From the many, many stories I’ve heard, and the post-op patients I’ve treated, some of the worse offenders in the lack-of-full-disclosure sweepstakes are plastic surgeons. For my previous thoughts on this subject, here’s my post, Under Construction: An Alternate View. So, no, despite Dr. S, I do not trust the ASPS to provide full and complete info about recon and its risks. My fantasy guerilla action would be to show up at Plastic Surgery 2012 with Florence Williams, and hand out copies of her chapter on the ugly history of breast implants and augmentation surgery, from her book, Breasts — A Natural and Unnatural History. [My review of Williams’ book is here.] Or maybe force the attendees to watch Pink Ribbons, Inc. while they’re noshing on tidbits prepared by Emeril Lagasse.
Already, I’m having nightmares that National BRA Day will encourage more of those coy, idiotic Facebook memes about bras that purport to raise breast cancer awareness.

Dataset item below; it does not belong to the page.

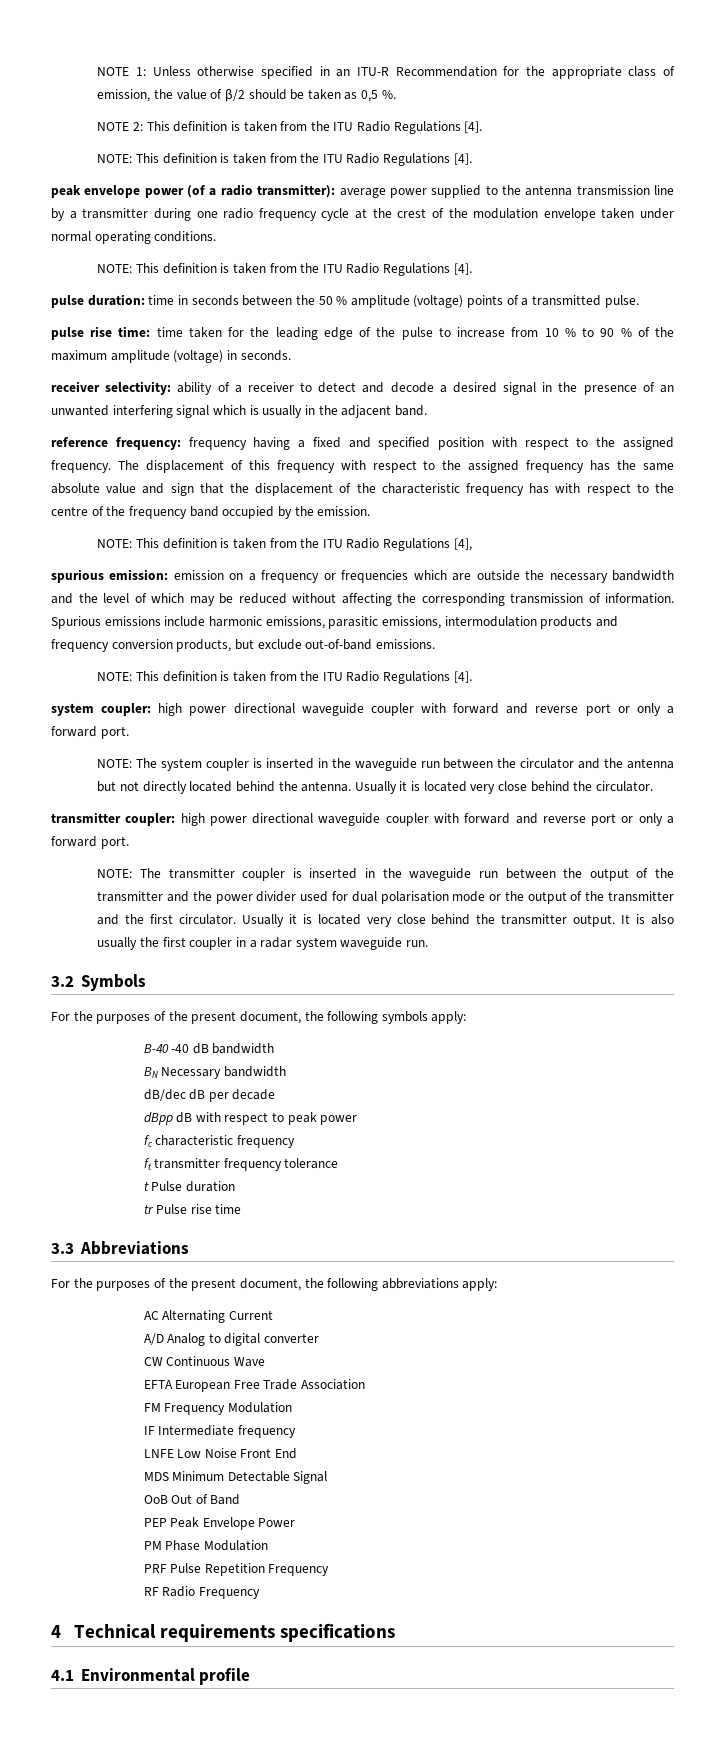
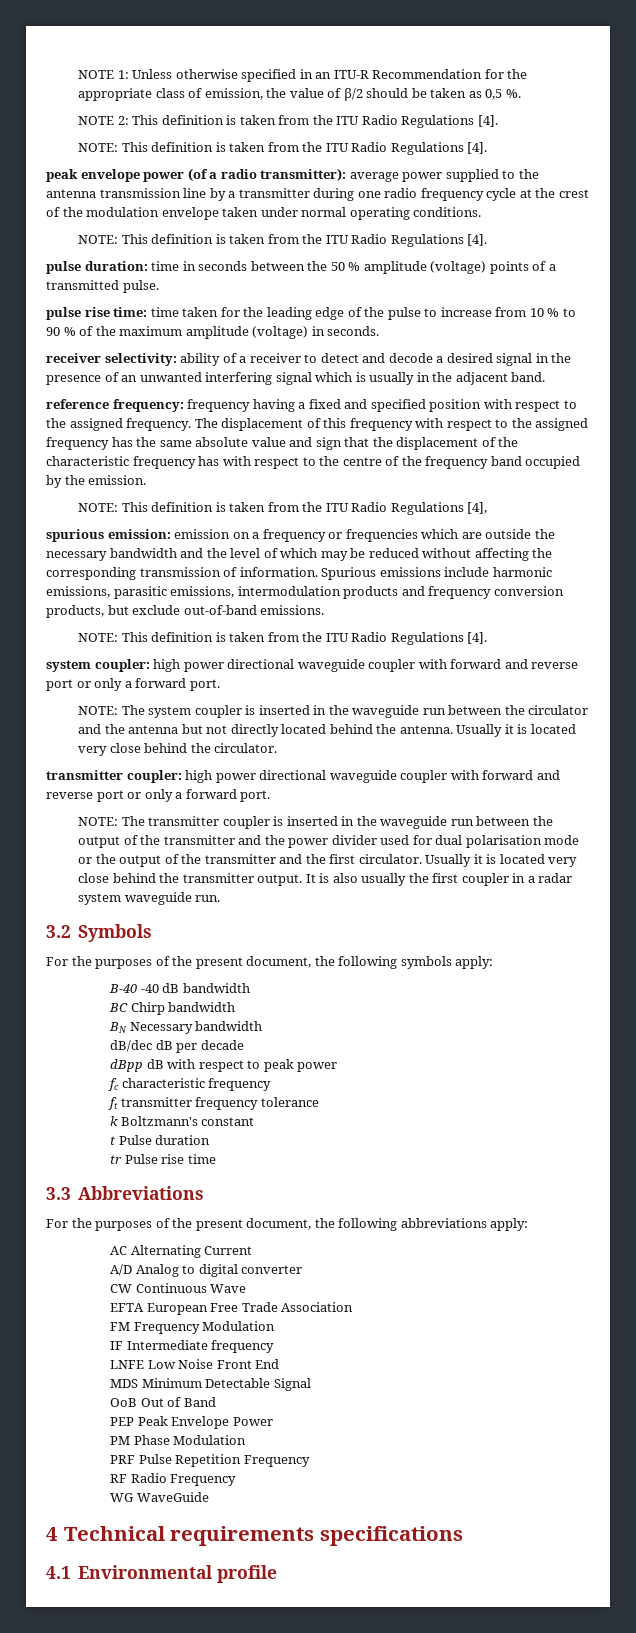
+ BC Chirp bandwidth
+ k Boltzmann's constant
+ WG WaveGuide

If you’re among the two or three women on the planet who don’t know what I’m talking about, I describe them in my post The Pink Elephant.

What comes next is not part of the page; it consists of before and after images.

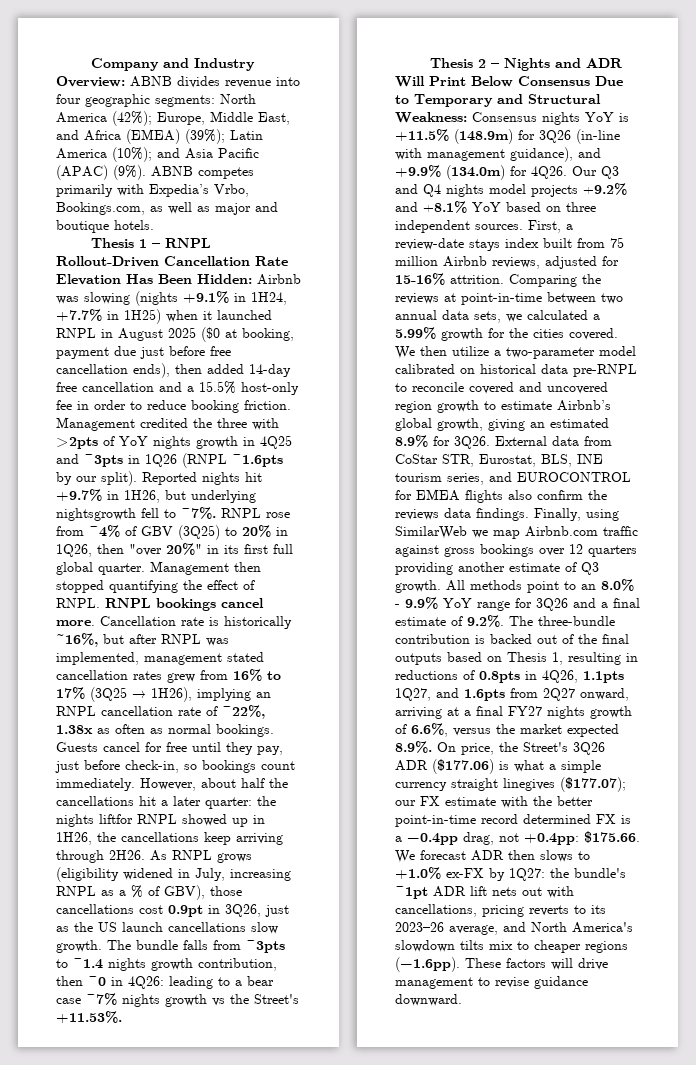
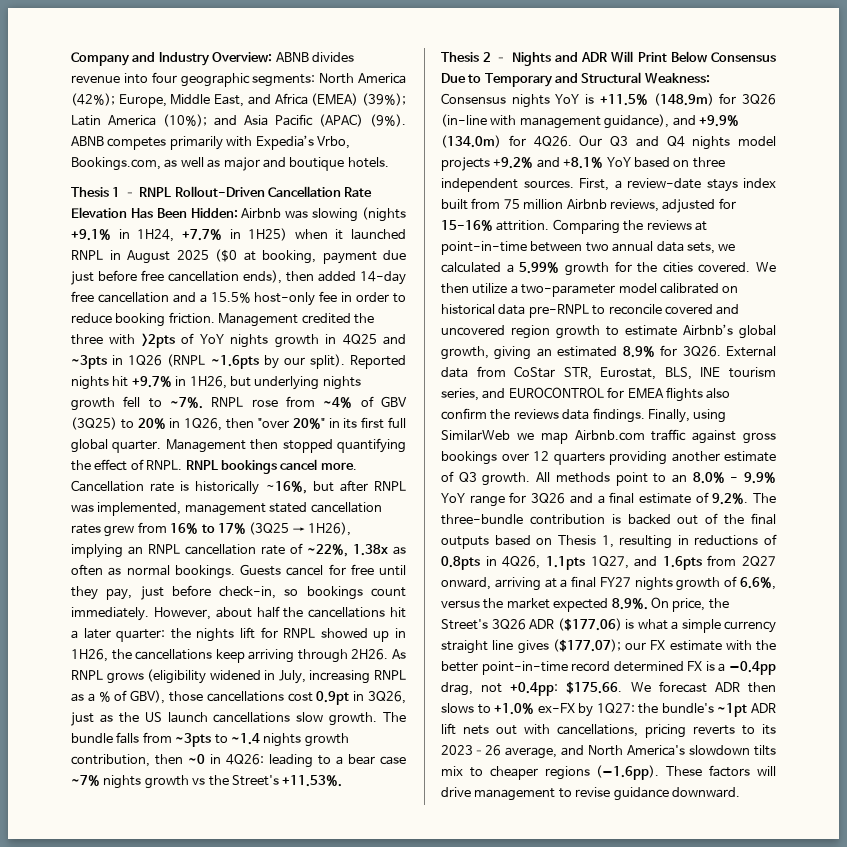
- Reported nights hit +9.7% in 1H26, but underlying nightsgrowth fell to ~7%.
+ Reported nights hit +9.7% in 1H26, but underlying nights growth fell to ~7%.
- However, about half the cancellations hit a later quarter: the nights liftfor RNPL showed up in 1H26, the cancellations keep arriving through 2H26.
+ However, about half the cancellations hit a later quarter: the nights lift for RNPL showed up in 1H26, the cancellations keep arriving through 2H26.
- All methods point to an 8.0% - 9.9% YoY range for 3Q26 and a final estimate of 9.2%. The three-bundle contribution is backed out of the final outputs based on Thesis 1, resulting in reductions of 0.8pts in 4Q26, 1.1pts 1Q27, and 1.6pts from 2Q27 onward, arriving at a final FY27 nights growth of 6.6%, versus the market expected 8.9%. On price, the Street's 3Q26 ADR ($177.06) is what a simple currency straight linegives ($177.07);
+ All methods point to an 8.0% - 9.9% YoY range for 3Q26 and a final estimate of 9.2%. The three-bundle contribution is backed out of the final outputs based on Thesis 1, resulting in reductions of 0.8pts in 4Q26, 1.1pts 1Q27, and 1.6pts from 2Q27 onward, arriving at a final FY27 nights growth of 6.6%, versus the market expected 8.9%. On price, the Street's 3Q26 ADR ($177.06) is what a simple currency straight line gives ($177.07);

No accident that Plastic Surgery 2012 is being held in New Orleans, the home town of the storied Center for Restorative Breast Surgery, often referred to simply as NOLA by recon patients. NOLA is where a friend of mine had her recon, and developed seemingly every post-op recon complication known to exist. Had I known about BRA Day before I saw Dr. S, I might have asked her what she thought about it. Nothing like having your professional organization make a circus out of the prime focus of your surgical practice. Nothing like making more of a circus out of breast cancer, or a marketing opp out of patient education.
Postscript: wanted to add a few links here. I’ll give the ASPS credit for this link to a decent outline on what you need to know before having breast recon. The issue is, as always, how does this get put into practice?
I’ll also repeat the link for some recent research about lipotransfer and its risks.